§ **Problem description**:
Leave out the pictures, and quote exactly the lines running from the one with "[169,228,304,243] analytics services" through the last line of the entries below.

§ **Records shown**:

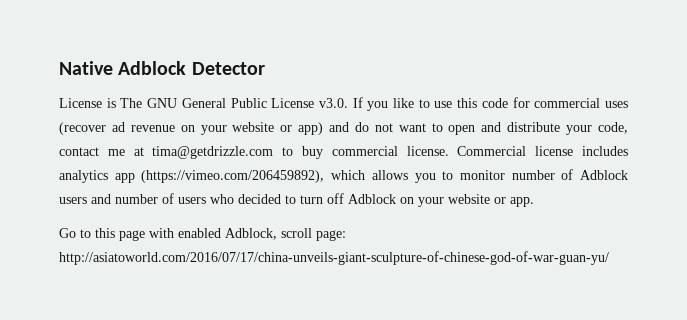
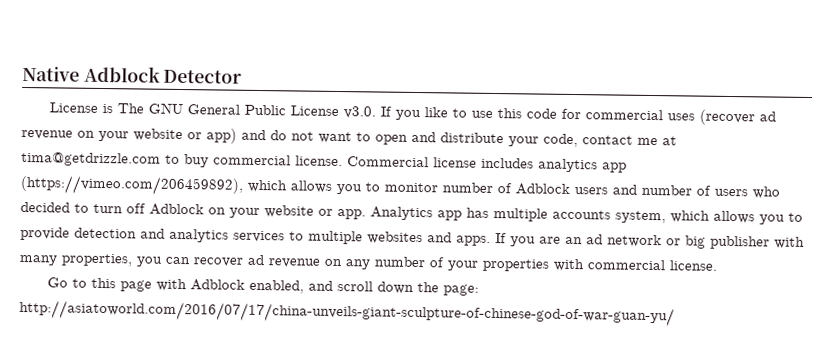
(534, 202) none -> [370,206,803,225] [20,226,805,250] [19,253,717,272] Analytics app has multiple accounts system, which allows you to provide detection and analytics services to multiple websites and apps. If you are an ad network or big publisher with many properties, you can recover ad revenue on any number of your properties with commercial license.
[178,228,312,240] enabled Adblock, scroll -> [189,279,439,294] Adblock enabled, and scroll down the

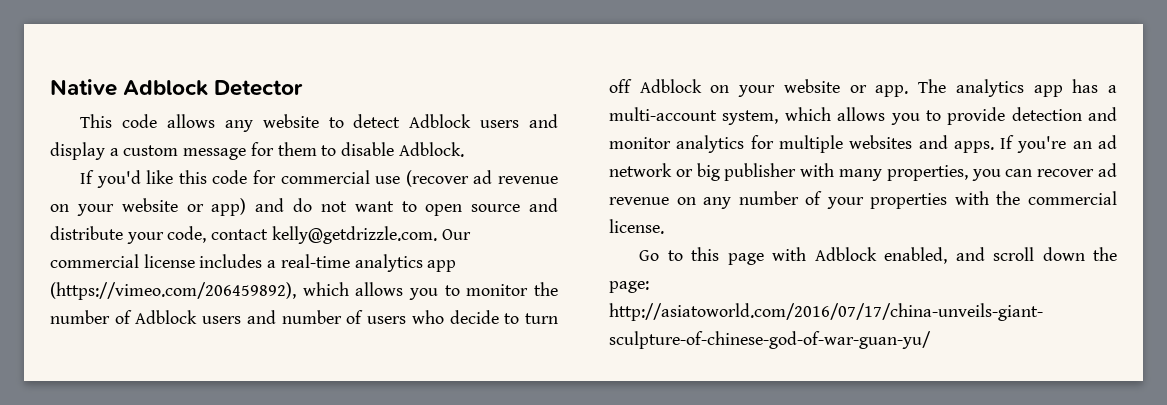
[48,102,493,121] License is The GNU General Public License v3.0. If you like to use -> [80,114,558,132] [50,142,464,160] [80,170,174,188] This code allows any website to detect Adblock users and display a custom message for them to disable Adblock. // If you'd like
[666,113,695,121] uses -> [375,176,401,184] use
(408, 139) none -> [471,204,521,212] source
[637,136,677,146] [21,151,534,169] me at tima@getdrizzle.com to buy commercial license. Commercial license includes -> [271,226,471,244] [50,254,350,268] kelly@getdrizzle.com. Our commercial license includes a real-time
(438, 187) none -> [534,282,558,296] the
[20,201,70,213] decided -> [449,310,499,324] decide
[370,206,611,222] Analytics app has multiple accounts -> [918,79,1117,97] [609,107,717,121] The analytics app has a multi-account
[169,228,304,243] analytics services to -> [609,135,774,153] monitor analytics for
[510,236,561,247] you are -> [1017,136,1067,153] you're
(584, 265) none -> [996,191,1021,205] the

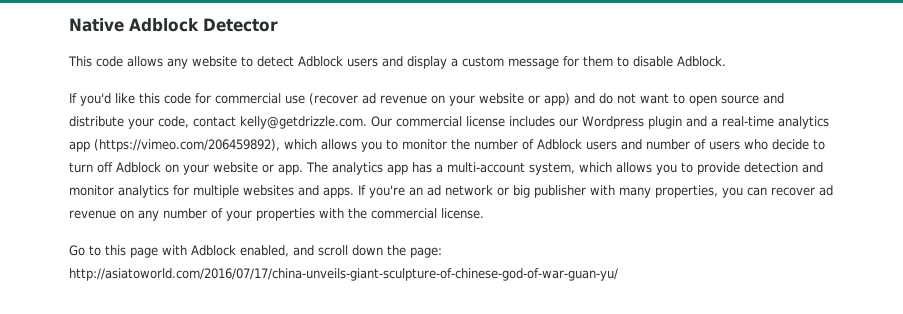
(263, 261) none -> [559,116,707,129] our Wordpress plugin and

§ **Completed exercise**:
[169,228,304,243] analytics services to -> [609,135,774,153] monitor analytics for
[510,236,561,247] you are -> [1017,136,1067,153] you're
(584, 265) none -> [996,191,1021,205] the

(263, 261) none -> [559,116,707,129] our Wordpress plugin and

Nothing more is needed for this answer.